▶ _PROBLEM STATEMENT_: Beginning with the line below that contains "shipping: none -> 40.90" and ending with the line that contains "total: 1534.00 -> 2028.90", copy every line exactly. Copy nothing else.

▶ _SUPPLIED RECORDS_:
....

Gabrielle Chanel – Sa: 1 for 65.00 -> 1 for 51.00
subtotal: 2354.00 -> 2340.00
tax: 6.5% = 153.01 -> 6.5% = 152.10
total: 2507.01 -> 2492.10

....

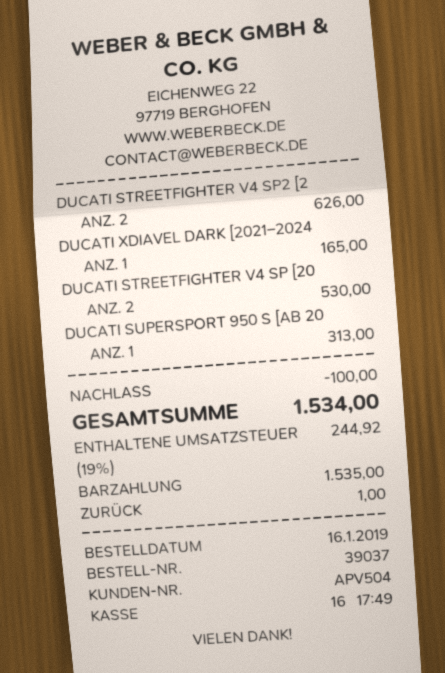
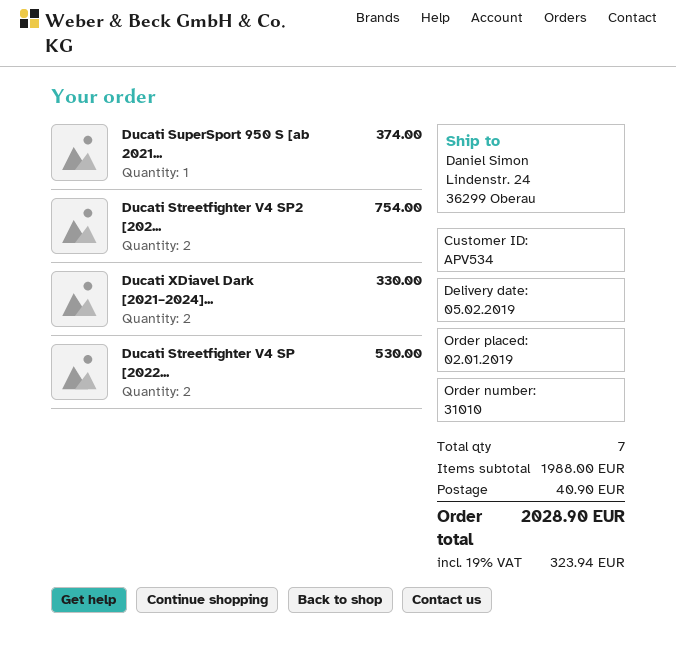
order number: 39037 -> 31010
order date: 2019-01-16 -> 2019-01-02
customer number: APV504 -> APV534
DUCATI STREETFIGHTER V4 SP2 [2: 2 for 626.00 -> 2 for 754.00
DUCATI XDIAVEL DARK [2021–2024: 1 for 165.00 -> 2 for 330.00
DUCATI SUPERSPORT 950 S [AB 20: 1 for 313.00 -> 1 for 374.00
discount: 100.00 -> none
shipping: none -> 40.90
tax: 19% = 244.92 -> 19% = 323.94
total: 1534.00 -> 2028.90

....

▶ _EXERCISE ANSWER_:
shipping: none -> 40.90
tax: 19% = 244.92 -> 19% = 323.94
total: 1534.00 -> 2028.90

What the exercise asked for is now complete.